The first of thirty-six "River class" T.B.Ds. was launched in 1903, and a new era of construction was born, in which experimental contracts for one to four units were replaced by orders large enough to provide a large uniform flotilla based upon a standard design. The displacement of these vessels, at about 550 tons, was considerably more than the 350 tons of the 27 and 30 knotters. This permitted more freeboard and better sea-keeping, using an elevated forecastle in lieu of a turtleback hullform. Moreover, the endurance was modestly increased while supporting a higher economical speed.
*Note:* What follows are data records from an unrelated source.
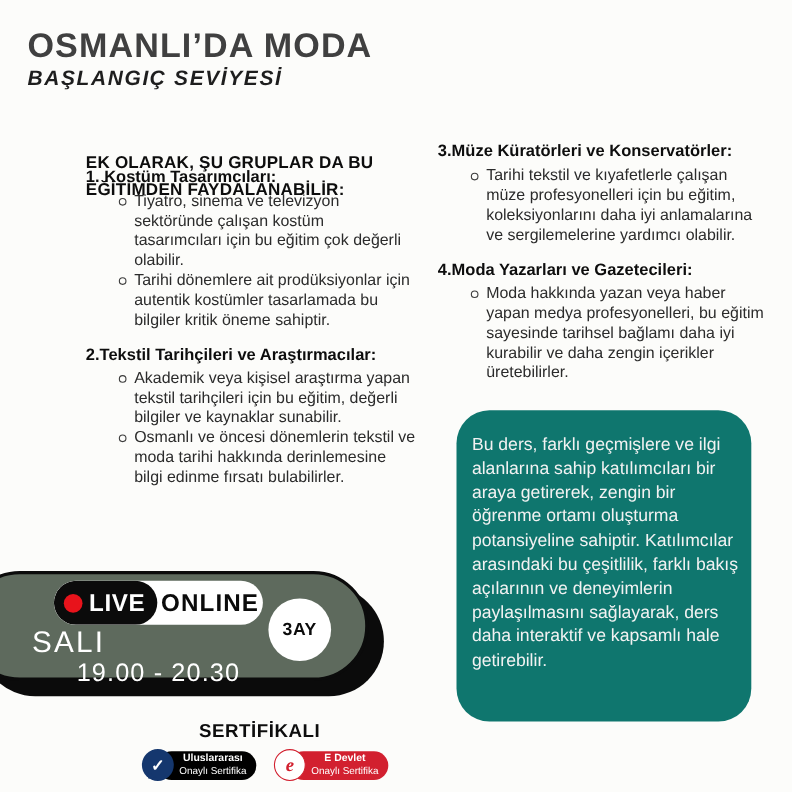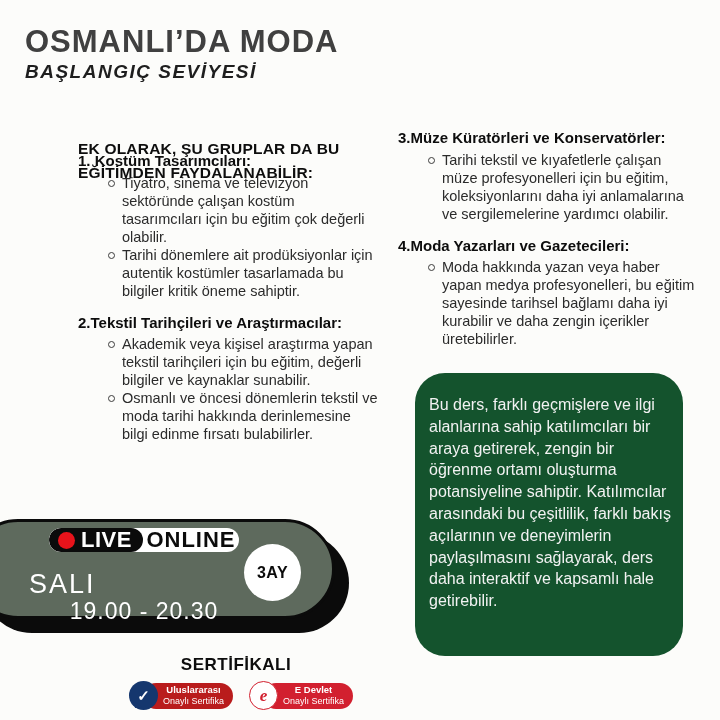--- a/index.html
+++ b/index.html
@@ -52,38 +52,38 @@
     position:absolute; left:-14px; top:6px;
     width:5px; height:5px;
     border:1.5px solid #3c3c3c; border-radius:50%;
     background:transparent;
   }
 
   
   .note-box {
     position:absolute; left:415px; top:373px;
     width:268px; height:283px;
-    background:#14532d; border-radius:30px;
+    background:#0f766e; border-radius:30px;
     padding:21px 12px 18px 14px;
     color:#f2f2f2;
     font-size:16px; line-height:21.8px;
   }
 
   
   .schedule {
     position:absolute; left:-32px; top:519px;
     width:367px; height:100px;
     background:#5e6a5d;
     border:3px solid #0b0b0b;
     border-radius:70px;
     box-shadow:14px 14px 0 #0b0b0b;
   }
   .live-pill {
     position:absolute; left:78px; top:6px;
-    width:190px; height:24px;
+    width:190px; height:40px;
     background:#ffffff; border-radius:24px;
     display:flex; align-items:stretch; overflow:hidden;
   }
   .live-part {
     background:#0b0b0b; border-radius:24px;
     display:flex; align-items:center; gap:6px;
     padding:0 11px 0 9px;
   }
   .live-dot {
     width:17px; height:17px; border-radius:50%;
@@ -142,21 +142,21 @@
     background:#ffffff; border:1.5px solid #d2202f;
     color:#d2202f; font-family:"Liberation Serif", serif;
     font-style:italic; font-weight:700; font-size:17px;
   }
   .cbadge .pill {
     margin-left:-15px; height:26px;
     padding:2px 9px 2px 20px; border-radius:13px;
     display:flex; flex-direction:column; align-items:center; justify-content:center;
     color:#ffffff; line-height:1.2; white-space:nowrap;
   }
-  .cbadge.blue .pill { background:#b91c1c; }
+  .cbadge.blue .pill { background:#000000; }
   .cbadge.red  .pill { background:#d2202f; }
   .cbadge .t1 { font-size:9.5px; font-weight:800; }
   .cbadge .t2 { font-size:9px;  font-weight:400; }
 </style>
 </head>
 <body>
 
 <div class="title">OSMANLI’DA MODA</div>
 <div class="subtitle">BAŞLANGIÇ SEVİYESİ</div>
 <div class="intro">EK OLARAK, ŞU GRUPLAR DA BU EĞİTİMDEN FAYDALANABİLİR:</div>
The Rivers were built with the same armament as the earlier destroyers, but in 1906-1907 the five 6-pdr guns were replaced with three more 12-pdr guns, yielding an armament of four of the more powerful weapon which had proven far more likely in testing to stop enemy torpedo boats with a well-placed hit. Three of the ships were powered by turbine engines – a first step toward a more economical and powerful plant for reliable high speed operation.

Tribal class (1907)

Twelve "Tribal class" destroyers followed the Rivers. Now displacing over 800 tons, the Tribals armament varied, but they did introduce the four-inch gun to British destroyers and standardised the use oil fuel for turbine propulsion, which here finally replaced use of the Vertical Triple Expansion engine.

Beagle class (1909)

Sixteen Beagle class destroyers were delivered in 1909-1911. These ships were of approximately the same displacement as the Tribals, and featured a little "bandstand" platform forward for the single 4-in gun. Moreover, the 18-in torpedo tubes were here replaced with 21-in tubes.

Acorn class (1910)

Twenty Acorn class destroyers were delivered in 1910-1911. Slightly smaller in displacement that the Beagles, the class established a heavier armament that would be replicated in the following Acheron class: two 4-in guns (fore and aft) and a pair of 12-pdr guns in the cheek after the break of the forecastle. The ugly bandstand for the forward gun was eliminated, and the aesthetic that would be common to most R.N. designs of the Great War was finally realised.

Acheron class (1910)

Twenty-three Acheron class destroyers, a number of them builder's "specials", were delivered to the Royal Navy in 1910-1912. An additional six would serve in the Royal Australian Navy.

Acasta class (1912)

Twenty Acasta class destroyers were delivered in 1912-1914 disposed of the 12-pdr guns and featured a uniform armament of three 4-in guns, the third situated on the centreline either between the torpedo tubes or abaft them.

Laforey class (1913)

Twenty Laforey class destroyers were delivered in 1913-1914 and an additional two in 1915. The last pre-war British destroyer design, the most important aspect of their design was that the torpedo outfit was essentially doubled by replacing the single torpedo tubes of previous designs with double mounts.

"M" class (1914)

Thirteen "M" class destroyers were ordered in 1913-14, six of the Admiralty design and seven "builders specials". They featured cruising turbines for economical cruising and an armament similar to the Laforey class. When war broke out, a greatly increased rate of destroyer production to meet wartime demands was required, and the "M" class was to be the core pattern for this massive endeavour. An additional ninety units were built in all, in four programme orders: sixteen units in September 1914, nine in early November 1914, twenty-two in late November 1914, eighteen in February 1915 and twenty-two in May, 1915. Eighty-five of the 103 built were to the Admiralty pattern, but the War Emergency Order units lacked the cruising turbines as a matter of expediency.

Four Medea class destroyers were also completed to a very similar design in 1915, intended for Greece but taken up for service in the Royal Navy.